Timnas Futsal U-16 Indonesia Lakukan Evaluasi Setelah Kalah dari Vietnam

Timnas Futsal U-16 Indonesia hanya mampu meraih hasil imbang 2-2 saat menghadapi Vietnam dalam pertandingan kedua Piala AFF Futsal U-16 2025 yang berlangsung di Thailand.

Hasil ini merusak catatan positif Garuda Asia Futsal yang sebelumnya mampu mengalahkan Myanmar dengan skor 4-2 dalam pertandingan pembuka.

Bacaan Lainnya

Pelatih Timnas Futsal U-16 Indonesia, Reka Cahya Punthoadi, menyatakan akan segera melakukan evaluasi menyeluruh guna mempersiapkan tim menghadapi pertandingan berikutnya melawan Brunei Darussalam.

Indonesia sebenarnya tampil lebih unggul dibandingkan Vietnam sepanjang jalannya pertandingan.

Muhammad Alfayyadh Rafarrel bersama rekan-rekannya terus-menerus memberikan tekanan pada pertahanan Vietnam sejak menit awal pertandingan.

Namun, gol pertama tercipta pada menit ke-14 babak pertama melalui permainan Rafarrel yang membuat Indonesia unggul 1-0.

Indonesia kemudian memperkuat keunggulan mereka di awal babak kedua dengan gol kedua Rafarrel yang mendapatkan umpan bagus dari Alfian Nurhayadi.

Keunggulan skor 2-0 membuat para atlet Indonesia terlihat lebih tenang dalam menjalani sisa pertandingan.

Namun, Vietnam berhasil mengecilkan ketertinggalan dengan gol yang dicetak oleh Nguyen Ba Manh.

Situasi dramatis terjadi di akhir pertandingan ketika Vietnam mencetak gol melalui Bui Gia Bao, menyamakan skor menjadi 2-2 saat hanya tersisa 33 detik.
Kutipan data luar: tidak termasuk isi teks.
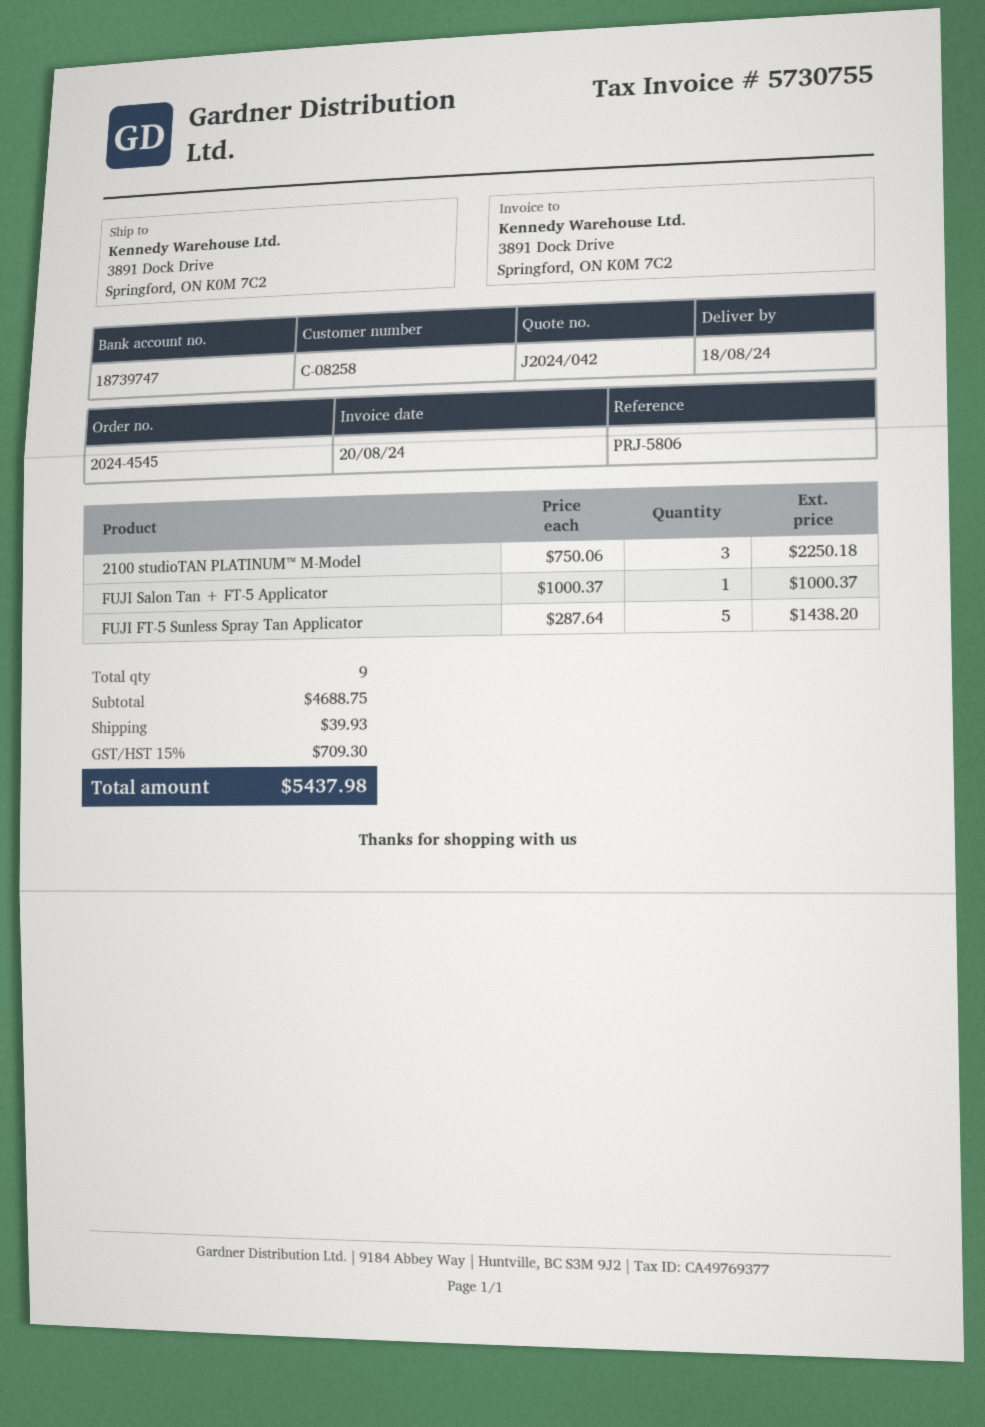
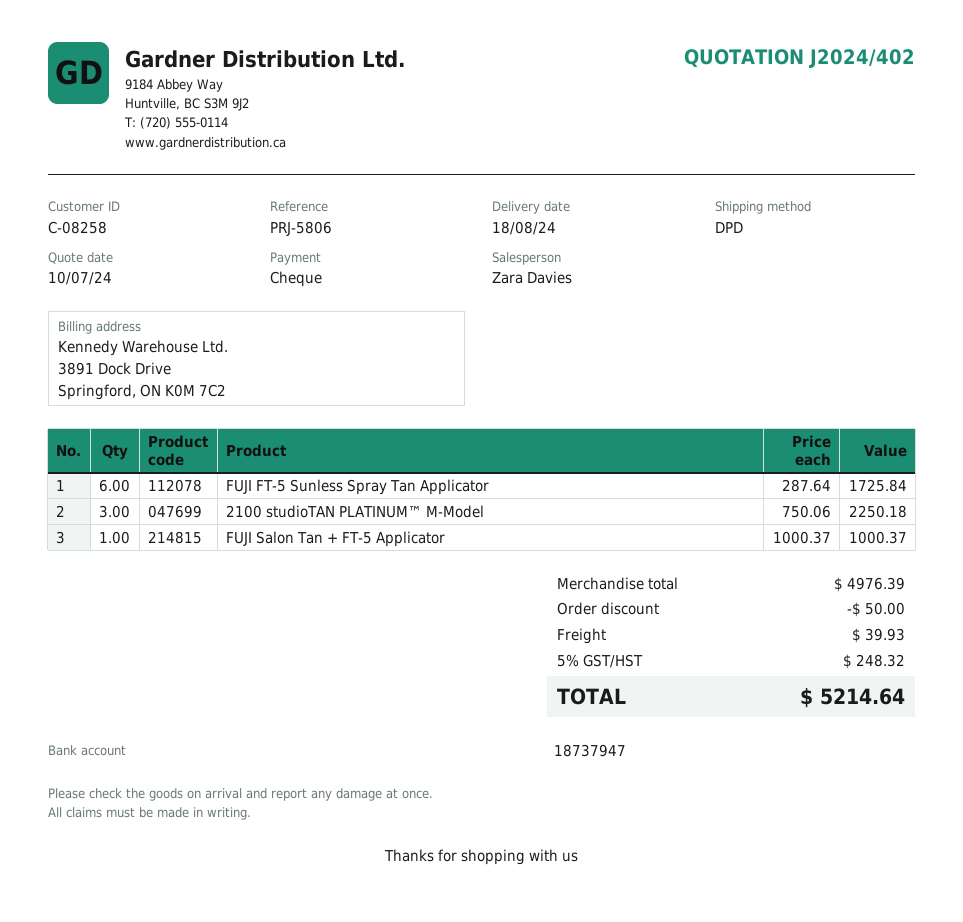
quote number: J2024/042 -> J2024/402
bank account: 18739747 -> 18737947
FUJI FT-5 Sunless Spray Tan Applicator: 5 x 287.64 = 1438.20 -> 6 x 287.64 = 1725.84
subtotal: 4688.75 -> 4976.39
discount: none -> 50.00
tax: 15% = 709.30 -> 5% = 248.32
total: 5437.98 -> 5214.64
Muh Alfayyadh Rafarrel Haerul, pencetak gol kedua bagi Indonesia, memberikan komentar terkait hasil imbang tersebut dalam sesi wawancara setelah pertandingan.

Ini adalah olahraga, terkadang kita menang, imbang, atau kalah. Pertandingan tadi cukup baik meskipun kami belum meraih kemenangan. Hasil hari ini akan menjadi bahan evaluasi penting untuk pertandingan melawan Brunei besok,” kata Rafarrel.

Rafarrel juga menekankan perlunya fokus penuh selama pertandingan berlangsung.

“Kita perlu fokus selama 2×20 menit. Bahkan satu, dua, atau tiga detik saja bisa berdampak besar dalam turnamen seperti ini. Saya berharap para pemain nanti tetap fokus dari menit pertama hingga menit terakhir. Ini juga tugas saya untuk mengingatkan rekan-rekan agar lebih konsentrasi sejak awal sampai akhir,” tambahnya.

Pelatih Reka Cahya Punthoadi juga memberikan pernyataan terkait hasil pertandingan tersebut.

“Saya merasa hasil pertandingan ini bisa menjadi bahan evaluasi bagi kami. Saya berharap, para pemain tetap semangat menghadapi pertandingan besok melawan Brunei Darussalam,” kata pelatih Timnas Futsal U-16 Indonesia tersebut.

Tim Garuda Muda kini tidak memiliki banyak waktu untuk bersantai setelah mendapatkan hasil imbang.

Pelatih dan pemain akan segera melakukan peninjauan menyeluruh, khususnya untuk memperbaiki lini pertahanan di menit-menit penting pertandingan.

Indonesia dijadwalkan akan menghadapi Brunei Darussalam dalam pertandingan berikutnya, Kamis (25/11/2025), dengan tugas wajib meraih kemenangan untuk mempertahankan peluang melaju ke babak berikutnya.

Diketahui bahwa sistem Piala AFF Futsal U-16 2025 hanya terdiri dari satu grup yang diikuti oleh lima negara.

Lima negara tersebut yaitu Indonesia, Thailand, Vietnam, Myanmar, dan Brunei Darussalam yang berhadapan dalam sistem kompetisi yang penuh.

Sistem kompetisi menentukan bahwa empat tim teratas akan melaju ke babak final.

Dua tim yang berada di puncak klasemen setelah fase grup akan bertemu dalam pertandingan untuk memperebutkan gelar juara.

Di sisi lain, dua tim yang berada di peringkat bawah akan bersaing untuk memperebutkan posisi ketiga dan keempat.

Hasil imbang melawan Vietnam ini memberikan pelajaran berharga bagi Timnas Futsal U-16 Indonesia mengenai kepentingan menjaga fokus hingga menit terakhir pertandingan.